What will participants gain from attending this session? Participants will learn about the gender biases that exist in how data protection and privacy is governed.
Participants will learn about the repercussions of having data protection regimes that reinforce misogyny and bias against women and gender minorities.
Participants will learn about gender-responsive data protection and privacy.
Participants will find out more about the recommendations contained in KICTANet’s policy brief on data protection and privacy from a gender perspective.


Africa has come a long way in terms of enactment of data protection laws. To date 36 out of 55 Countries in Africa have data protection laws.

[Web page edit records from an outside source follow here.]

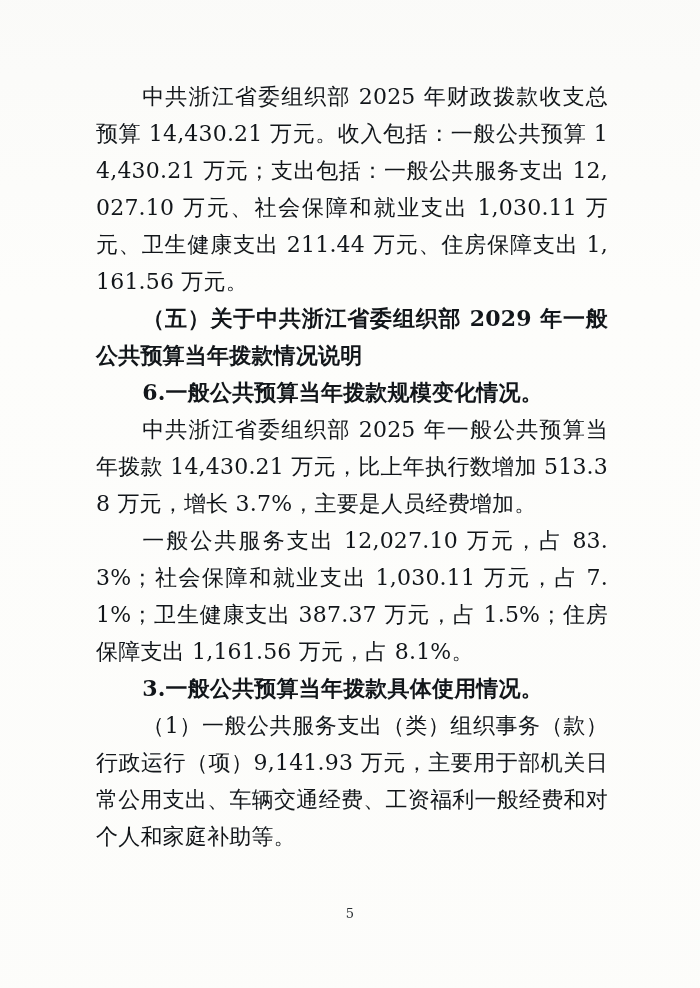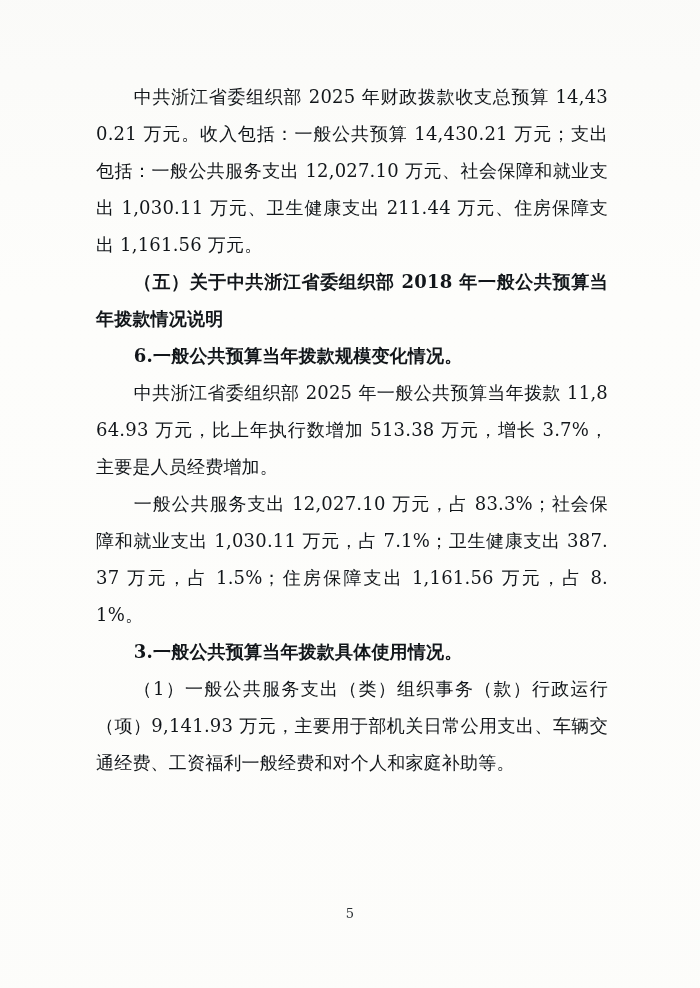"中共浙江省委组织部 2025 年财政拨款收支总预算 14,430.21" .para { font-size: 18px -> 22px }
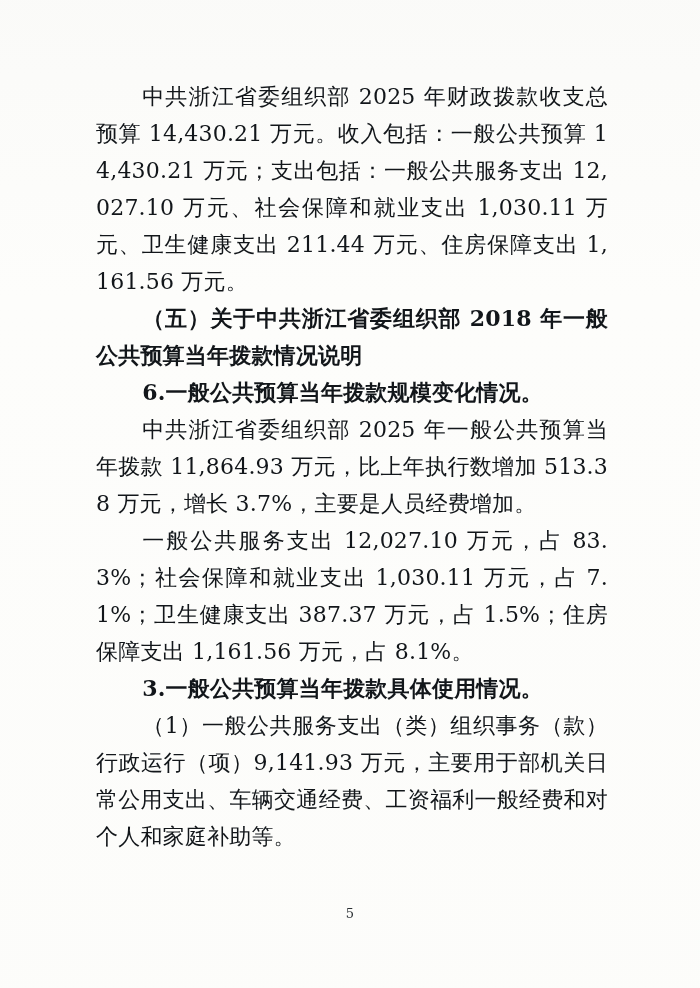"（五）关于中共浙江省委组织部 2018 年一般公共预算当年拨款情况说明" p.para { text: 2018 -> 2029 }
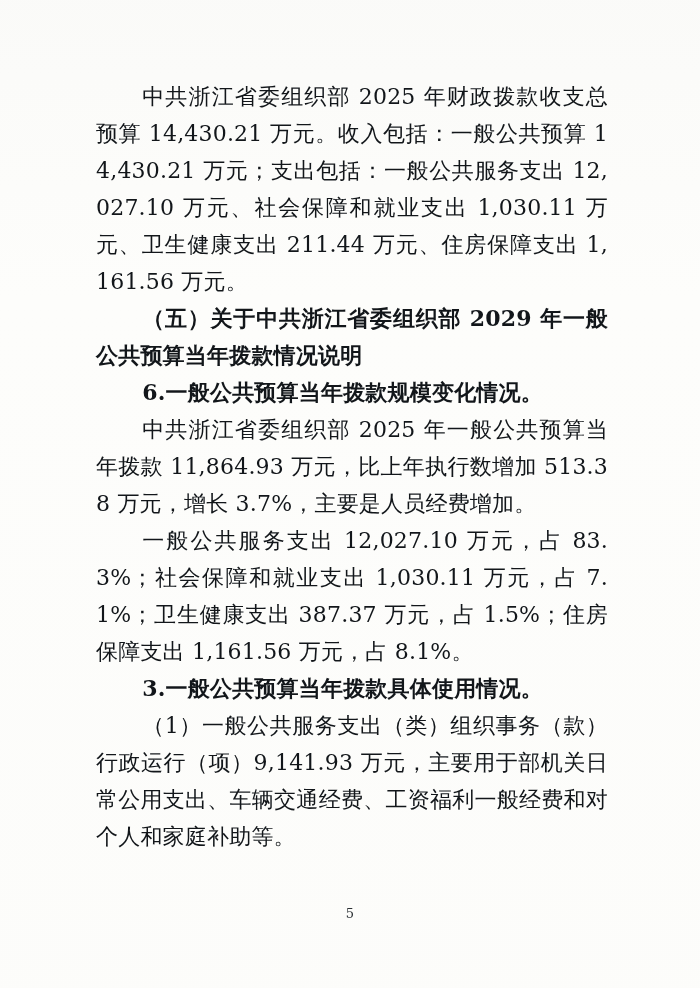"中共浙江省委组织部 2025 年一般公共预算当年拨款 11,864.93" p.para { text: 11,864.93 -> 14,430.21 }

The continent is at a unique time to co-create data protection laws that are grounded on inclusivity and gender equality in their formulation and implementation.

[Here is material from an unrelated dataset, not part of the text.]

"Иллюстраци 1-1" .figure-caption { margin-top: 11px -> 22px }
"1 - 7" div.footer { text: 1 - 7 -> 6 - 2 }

Women and other structurally marginalized genders still face harsh online environments, excluding them from political, social and economic participation. Their participation is met with challenges that manifests in forms of data rights violations discrimination such as lack of agency and control over their data, lack of consent in unequal power dynamic contexts, loss of privacy, discrimination, online gender-based violence targeting women and bias that is compounded when age, class and gender intersect.

Europe, through the enactment of the General Data Protection laws, has set global international standards for data protection, which have been mirrored across the globe and across Africa. Although these standards are expected to provide all protection of rights in relation to data, their implementation across different regions vary along the lines of societal elements, existing national laws and institutional frameworks.

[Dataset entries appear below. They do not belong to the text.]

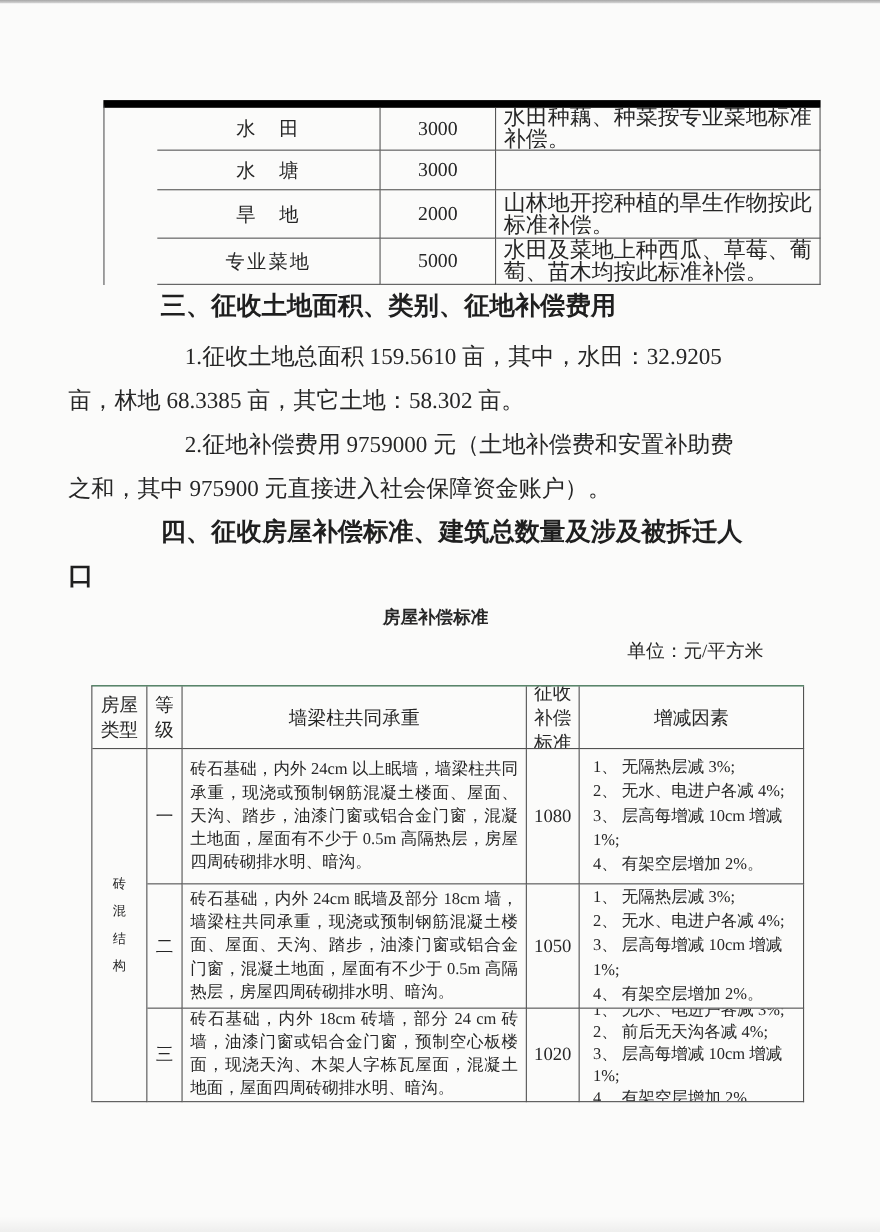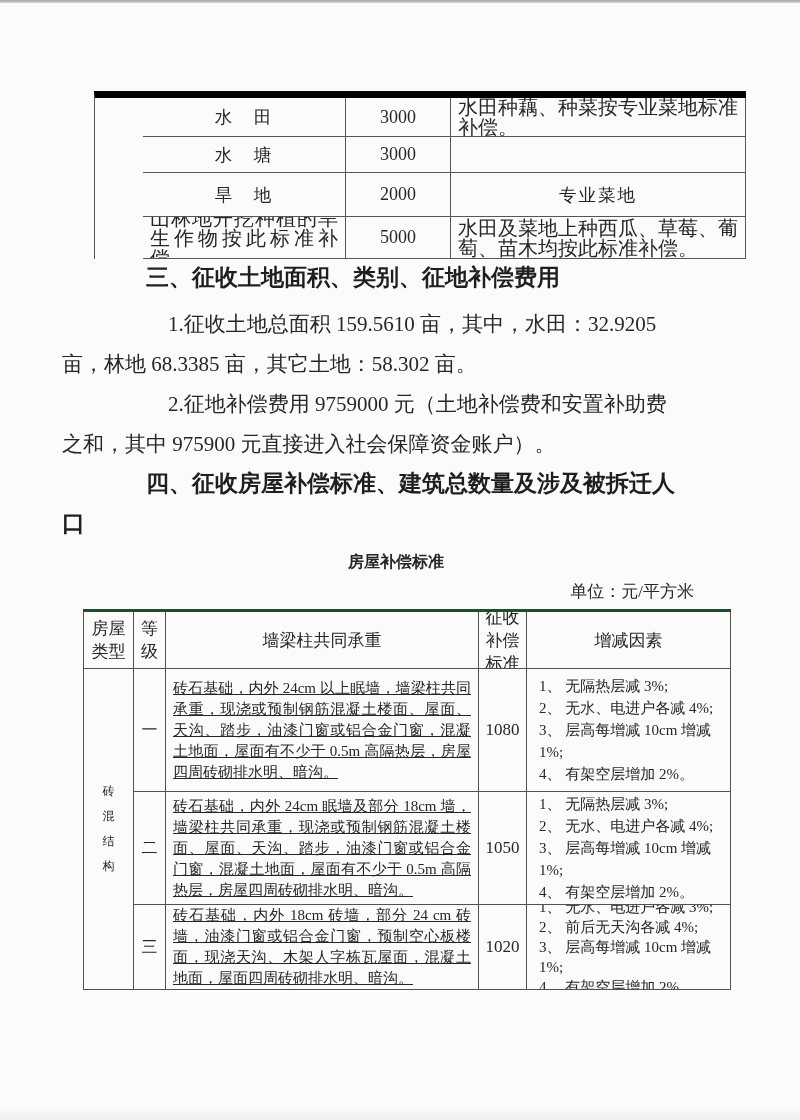"专业菜地" div.cell { order: before "山林地开挖种植的旱生作物按此标准补偿。" -> after "山林地开挖种植的旱生作物按此标准补偿。" }
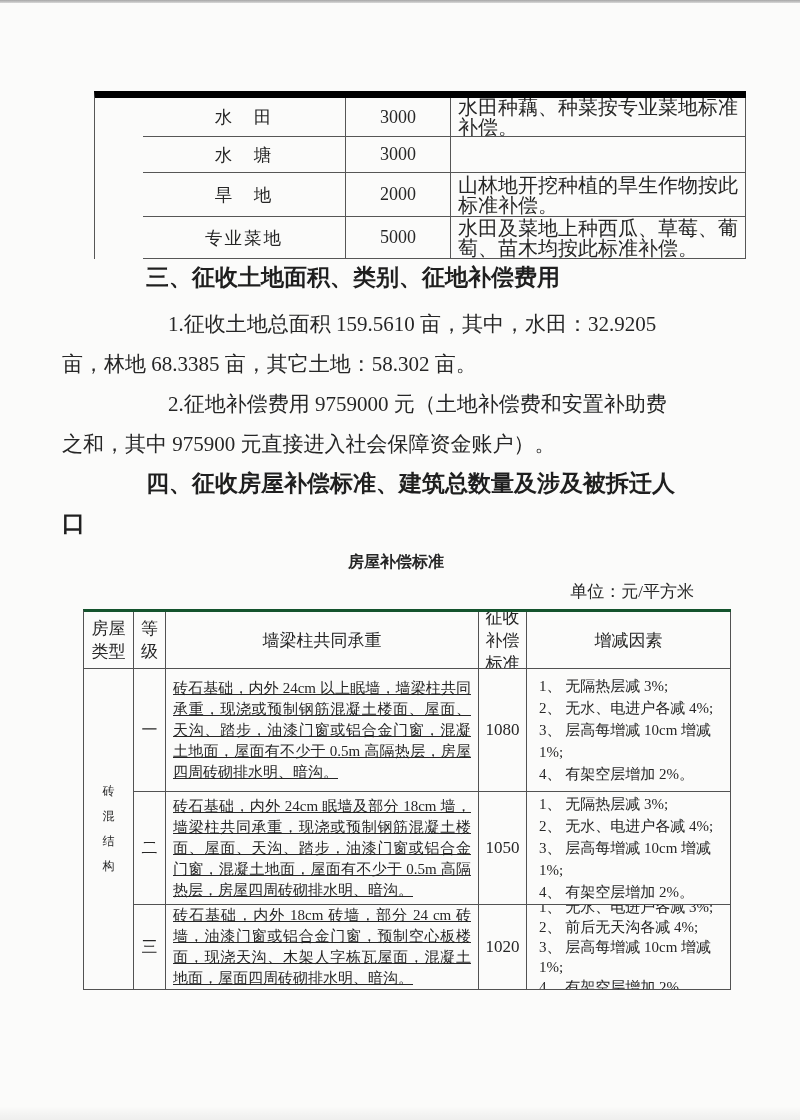"房屋类型" .house-table { border-top: 3px solid #14532d -> 1px solid #14532d; top: 609px -> 623px }
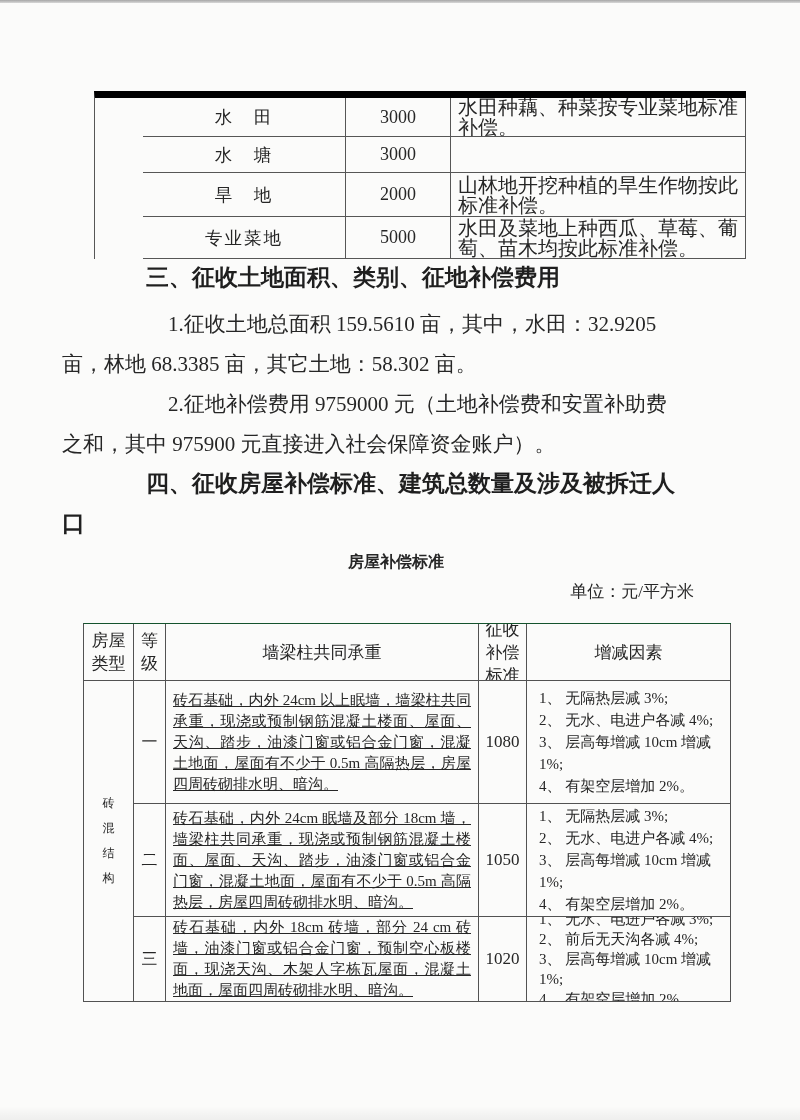"砖石基础，内外 24cm" .ht-structure .txt { text-decoration: underline -> none }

A 2022 policy brief on data protection from a gender perspective, found that gender biases in the formulation of data protection and privacy frameworks were prevalent. For example, data protection and privacy is often perceived as a commercial issue yet women and gender minorities are disproportionately affected by privacy breaches online and offline. We call for a Feminist approach to data protection and privacy that surmounts the gender biases in data protection and privacy frameworks.

As part of the discussions, the speakers will share more on gender gaps in data governance and give recommendations for truly afro-feminist data protection frameworks..

Expected Outcomes

This session will feed into regional discussions on online safety and data protection, drawing lessons learned in implementing data protection frameworks in Africa. The report from this session will be used to advocate for policy alternatives and amendments, as improvements to fill the gaps released during implementation of policy frameworks, and as part of data governance work.

Hybrid Format: We will have both onsite and virtual moderators who will coordinate to ensure interactions across the physical and virtual rooms. The discussions from online platforms in form of floor contributions and chats will also be incorporated in the report.

The moderator will introduce the session, then ask each speaker to speak to the issues for three minutes each, and then it will be opened to the participants to also comment or ask questions. The online moderator will keep an eye on any questions coming online and alert the moderator.

We will use our social media handles across all our platforms using hashtags.